We brought up the infamous (although little remembered or known outside the black community) Tuskegee Institute Syphylis Experiment, that 40-year long (1932 to 1972) nightmare of black men being purposefully and deliberately infected with syphylis without their consent to temper some of the "plausible deniability" of the government. 

The media tried hard to paint even blacker (and more dangerously "unpatriotic and stupid") the black folks who gave that theory even a passing nod at being remotely possible. Even a guy with fancy Harvard degree -- no, not Obama -- but Dr. Leonard Horowitz is a "crackpot" and "wild-eyed conspiracy theorist."
 
Just an observation here, one that I know you'll disagree with vehemently, but is there a double-standard at work? Are black Americans less entitled to "non-mainstream" ideas than our white counter-parts? 

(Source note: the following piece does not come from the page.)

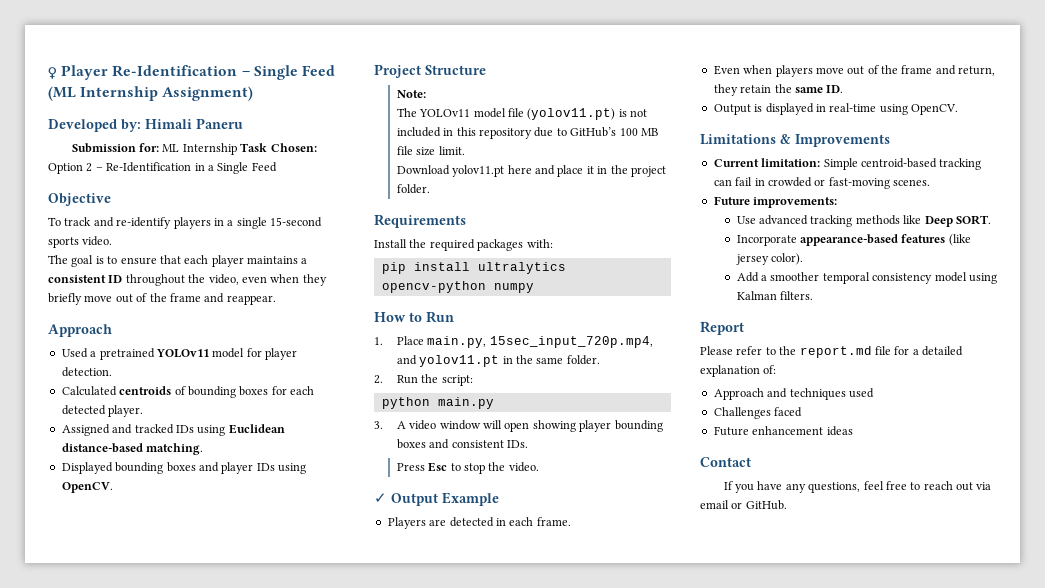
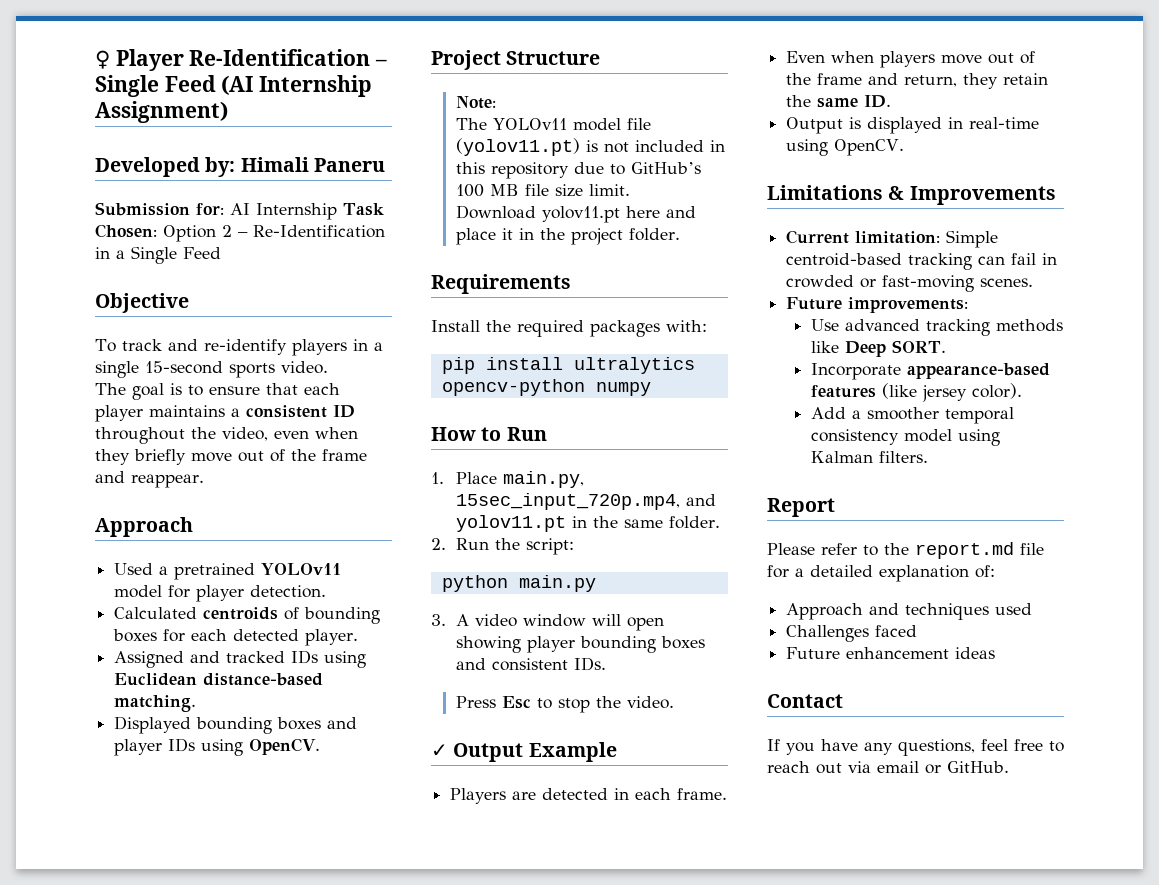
- ♀ Player Re-Identification – Single Feed (ML Internship Assignment)
+ ♀ Player Re-Identification – Single Feed (AI Internship Assignment)
- Submission for: ML Internship Task Chosen: Option 2 – Re-Identification in a Single Feed
+ Submission for: AI Internship Task Chosen: Option 2 – Re-Identification in a Single Feed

1. Fluoridated water is a communist plot.
In the 1950s and 60s, as the benefits of fluoride in preventing tooth decay became accepted, and local governments started pushing to change water treatment to add fluoride. White politicians, the John Birch Society, anti-communists and other "leaders" promoted the idea that fluoridation was bad for Americaand fought successfully in many communities to keep it out the water supply. (The first step onto the slippery slope of "socialized medicine.")

2. Silver amalgam fillings cause "insert problem name here."
Would black people be taken seriously if they claimed these fillings cause cancer, mercury poisoning, and other illnesses; if they demanded to have the fillings removed because they created chronic health issues, and created a rather lucrative dental industry to do it?

3. Childhood vaccinations cause epilepsy and autism.
Would black people be taken seriously if they proposed that giving their children immunization to designed prevent childhood disease created learning disabilities, autism, epilepsy or worse? If they added it was control black people and keep them from getting too "intelligent" would send you over the cliff, I'm sure, but if they claimed it was the leading cause of ADHD?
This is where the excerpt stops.